The Traveling Salesperson Problem

danso · on May 3, 2015

It's amazing to me that someone of Norvig's stature still finds time and joy in tackling "common" CS questions and not just writing his own code, but going the extra mile by doing it in a presentation format (ipython notebook) that's designed to be reader and replication-friendly...nevermind creating a fleshed out narrative of the process.

A list of his notebooks here: http://norvig.com/ipython/

His explanation of the Cheryl's birthday brain teaser, which was posted here last week: http://nbviewer.ipython.org/url/norvig.com/ipython/Cheryl.ip...

edit: One of my favorite bits: Norvig even takes time to describe his thought process behind what most people would consider the most basic object-oriented design: how to construct a simple Point class, and then explains how that will affect his design and implementation of subsequent functions and routines: http://nbviewer.ipython.org/url/norvig.com/ipython/TSPv3.ipy...

j2kun · on May 3, 2015

Here's a more or less complete list of references for the known approximation and inapproximability bounds for TSP and its special subproblems.

http://cstheory.stackexchange.com/questions/9241/approximati...

One thing to note in particular is that general TSP has no non trivial approximation guarantee. Norvig's article might not stress this strongly enough, the guarantees he describes really depend on the triangle inequality. At least, I think the gap between what's possible for these two versions is deep enough to mention.

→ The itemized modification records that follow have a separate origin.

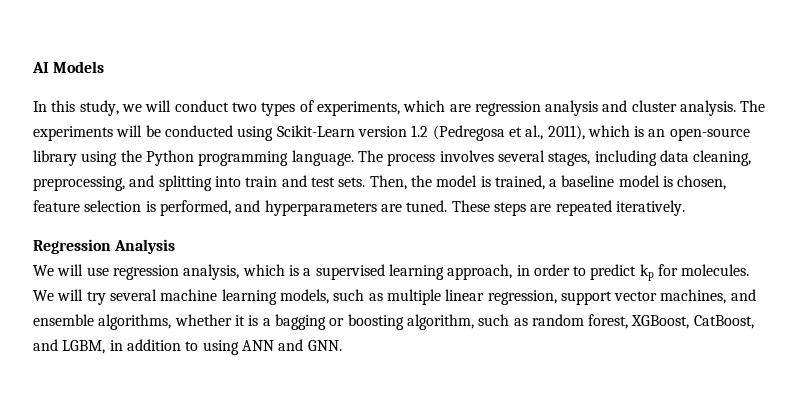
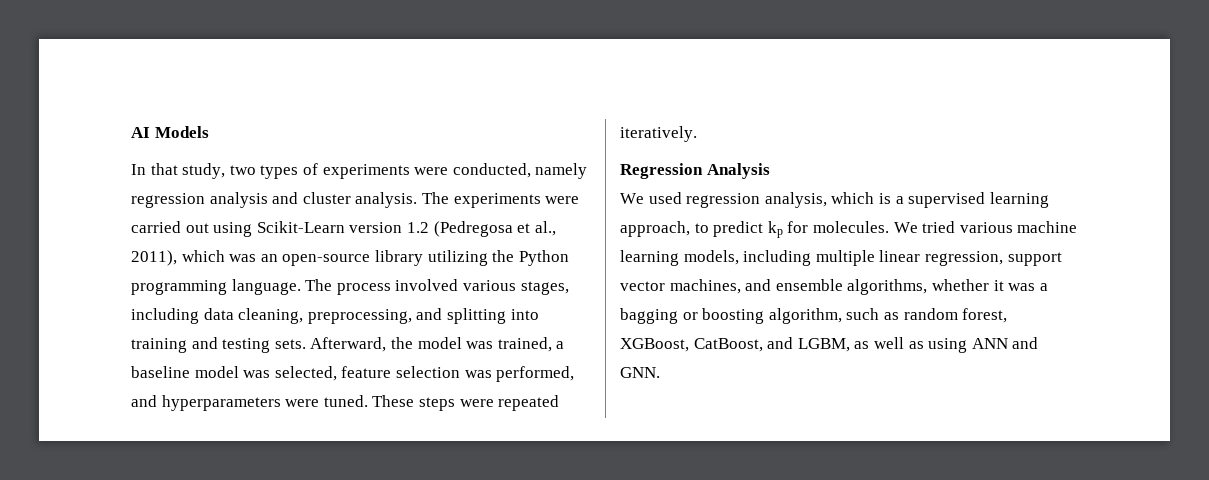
- In this study, we will conduct two types of experiments, which are regression analysis and cluster analysis.
+ In that study, two types of experiments were conducted, namely regression analysis and cluster analysis.
- The experiments will be conducted using Scikit-Learn version 1.2 (Pedregosa et al., 2011), which is an open-source library using the Python programming language.
+ The experiments were carried out using Scikit-Learn version 1.2 (Pedregosa et al., 2011), which was an open-source library utilizing the Python programming language.
- The process involves several stages, including data cleaning, preprocessing, and splitting into train and test sets. Then, the model is trained, a baseline model is chosen, feature selection is performed, and hyperparameters are tuned.
+ The process involved various stages, including data cleaning, preprocessing, and splitting into training and testing sets. Afterward, the model was trained, a baseline model was selected, feature selection was performed, and hyperparameters were tuned.
- These steps are repeated iteratively.
+ These steps were repeated iteratively.
- We will use regression analysis, which is a supervised learning approach, in order to predict kp for molecules.
+ We used regression analysis, which is a supervised learning approach, to predict kp for molecules.
- We will try several machine learning models, such as multiple linear regression, support vector machines, and ensemble algorithms, whether it is a bagging or boosting algorithm, such as random forest, XGBoost, CatBoost, and LGBM, in addition to using ANN and GNN.
+ We tried various machine learning models, including multiple linear regression, support vector machines, and ensemble algorithms, whether it was a bagging or boosting algorithm, such as random forest, XGBoost, CatBoost, and LGBM, as well as using ANN and GNN.

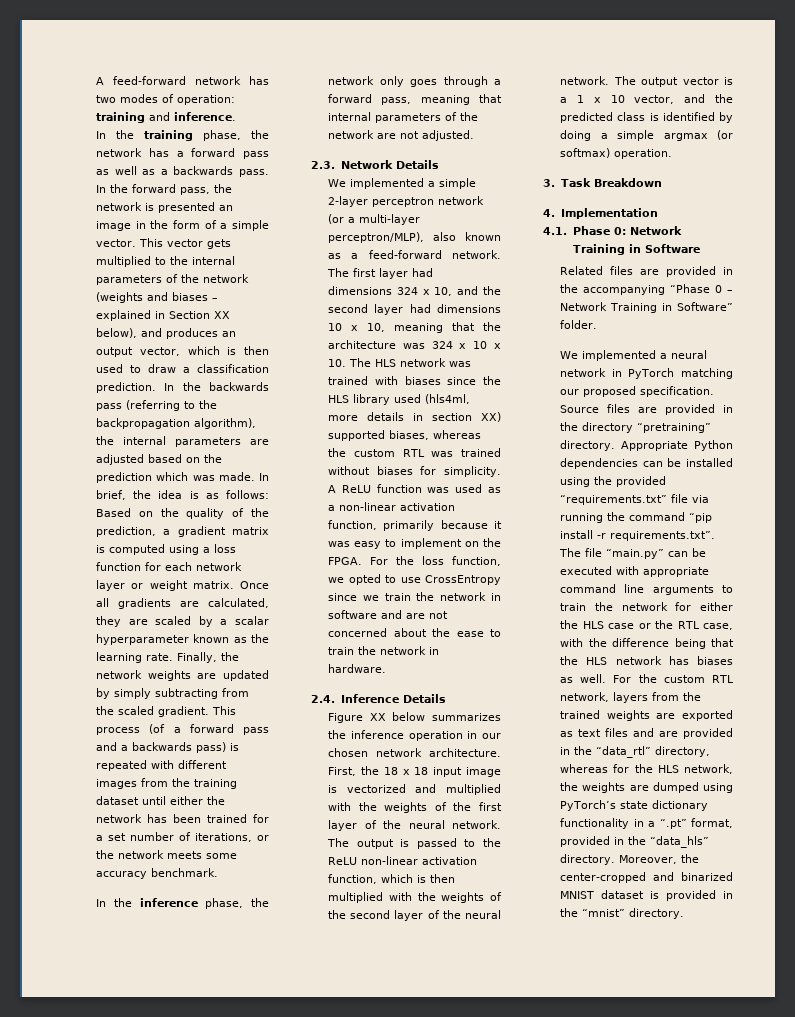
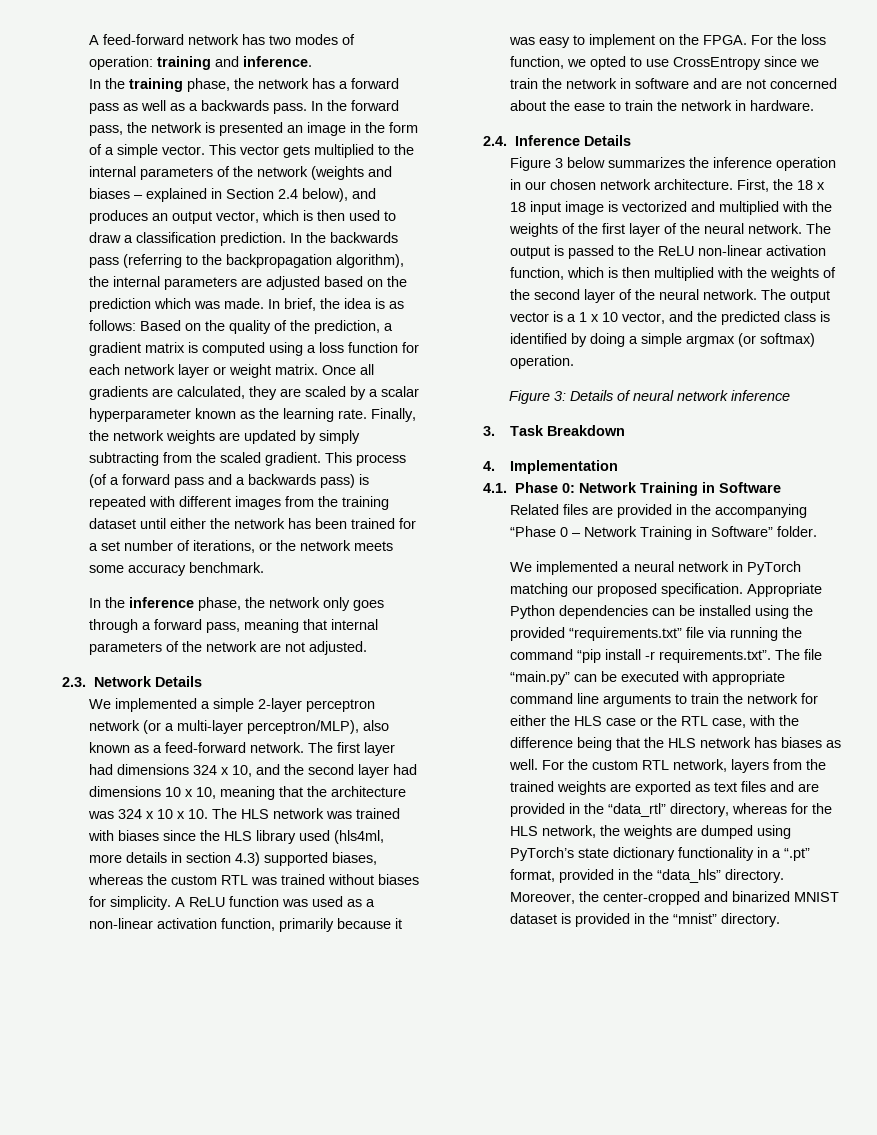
- This vector gets multiplied to the internal parameters of the network (weights and biases – explained in Section XX below), and produces an output vector, which is then used to draw a classification prediction.
+ This vector gets multiplied to the internal parameters of the network (weights and biases – explained in Section 2.4 below), and produces an output vector, which is then used to draw a classification prediction.
- The first layer had dimensions 324 x 10, and the second layer had dimensions 10 x 10, meaning that the architecture was 324 x 10 x 10. The HLS network was trained with biases since the HLS library used (hls4ml, more details in section XX) supported biases, whereas the custom RTL was trained without biases for simplicity.
+ The first layer had dimensions 324 x 10, and the second layer had dimensions 10 x 10, meaning that the architecture was 324 x 10 x 10. The HLS network was trained with biases since the HLS library used (hls4ml, more details in section 4.3) supported biases, whereas the custom RTL was trained without biases for simplicity.
- Figure XX below summarizes the inference operation in our chosen network architecture.
+ Figure 3 below summarizes the inference operation in our chosen network architecture.
+ Figure 3: Details of neural network inference
- Source files are provided in the directory “pretraining” directory.

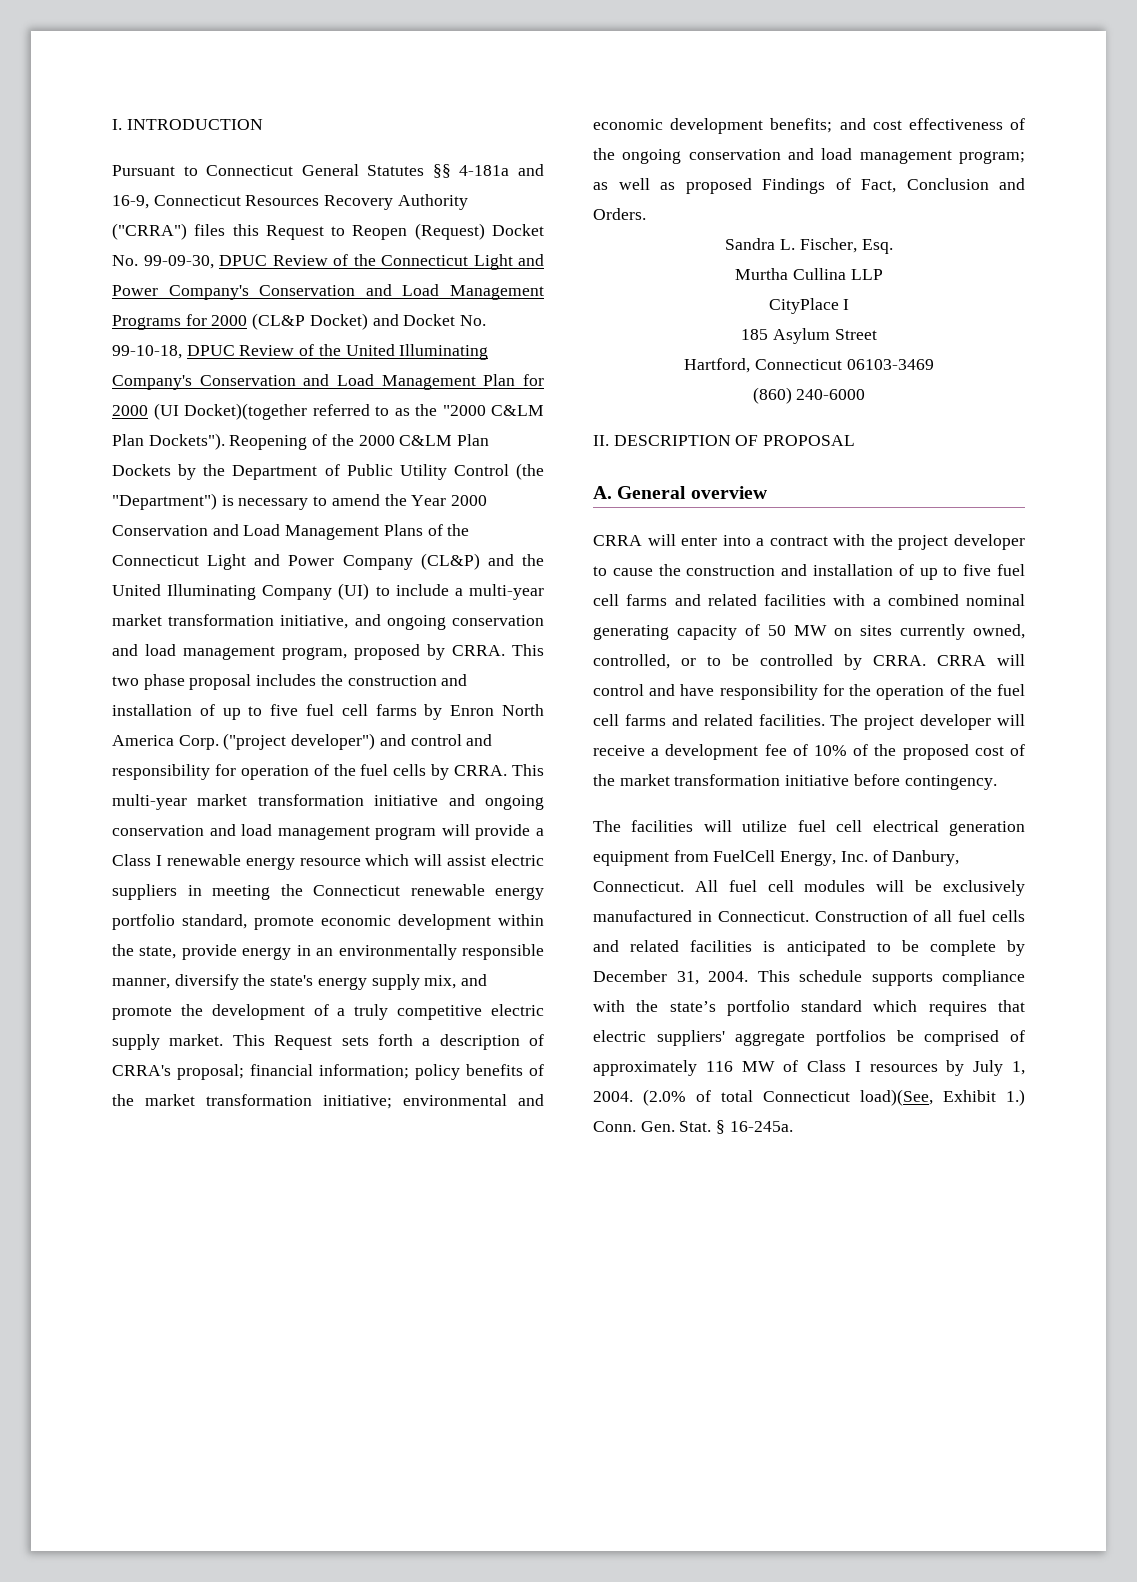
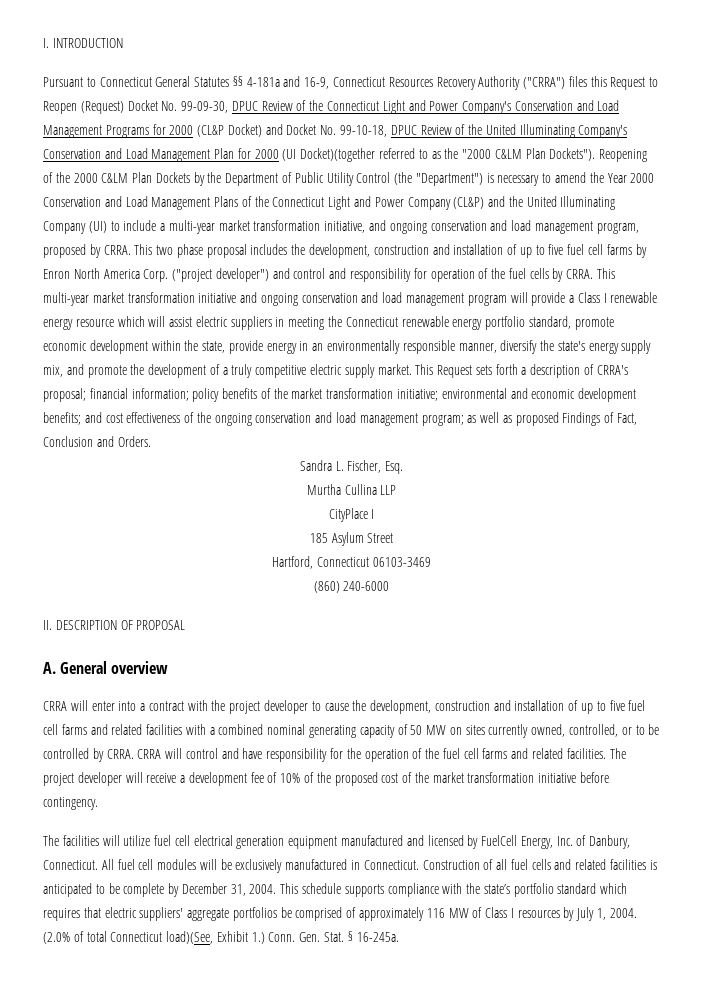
- This two phase proposal includes the construction and installation of up to five fuel cell farms by Enron North America Corp.
+ This two phase proposal includes the development, construction and installation of up to five fuel cell farms by Enron North America Corp.
- CRRA will enter into a contract with the project developer to cause the construction and installation of up to five fuel cell farms and related facilities with a combined nominal generating capacity of 50 MW on sites currently owned, controlled, or to be controlled by CRRA.
+ CRRA will enter into a contract with the project developer to cause the development, construction and installation of up to five fuel cell farms and related facilities with a combined nominal generating capacity of 50 MW on sites currently owned, controlled, or to be controlled by CRRA.
- The facilities will utilize fuel cell electrical generation equipment from FuelCell Energy, Inc. of Danbury, Connecticut.
+ The facilities will utilize fuel cell electrical generation equipment manufactured and licensed by FuelCell Energy, Inc. of Danbury, Connecticut.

Another important note is that the TSP subproblem Norvig attacks, Euclidean TSP, has much better theoretical guarantees than a 2-approximation. In fact, the problem has what's called a polynomial time approximation scheme (for a fixed dimension) allowing one to efficiently compute an approximation that is arbitrarily close to optimal. The runtime of the algorithm is something like n (log(n))^c where c depends on both the accuracy and the dimension.

Xcelerate · on May 3, 2015

It's amazing to see all of this described in such detail. Very nice presentation!

Also, I'm going to mildly hijack this thread with a question since I know people familiar with this kind of problem will be looking at the comments ;)

The TSP is essentially trying to find the correct permutation of an ordered list of cities (up to a cycle) that minimizes the total distance traveled.

I have a somewhat similar problem. Given a set of vectors (in R^3), I am trying to find a way to generate a permutationally invariant representation of these vectors that is also rotationally invariant. The rotational invariance is easily solved by constructing the Gram matrix of the set of vectors (each element M_ij in the matrix is the inner product between vector x_i and vector x_j). Of course, the Gram matrix is overcomplete now (redundant), so I take the Cholesky decomposition to get a unique representation that has 3 less degrees of freedom (all the rotational degrees) than the original set.

For permutational invariance though, I'm having a heck of a time. I've been extensively searching the academic literature on this topic, and maybe I'm just not using the right search terms, but I can't find anything. Recently I've been reading about symmetric groups and trying to figure out if there's some kind of linear basis that I can construct its elements out of, but I'm not having much luck. Anyone have any ideas?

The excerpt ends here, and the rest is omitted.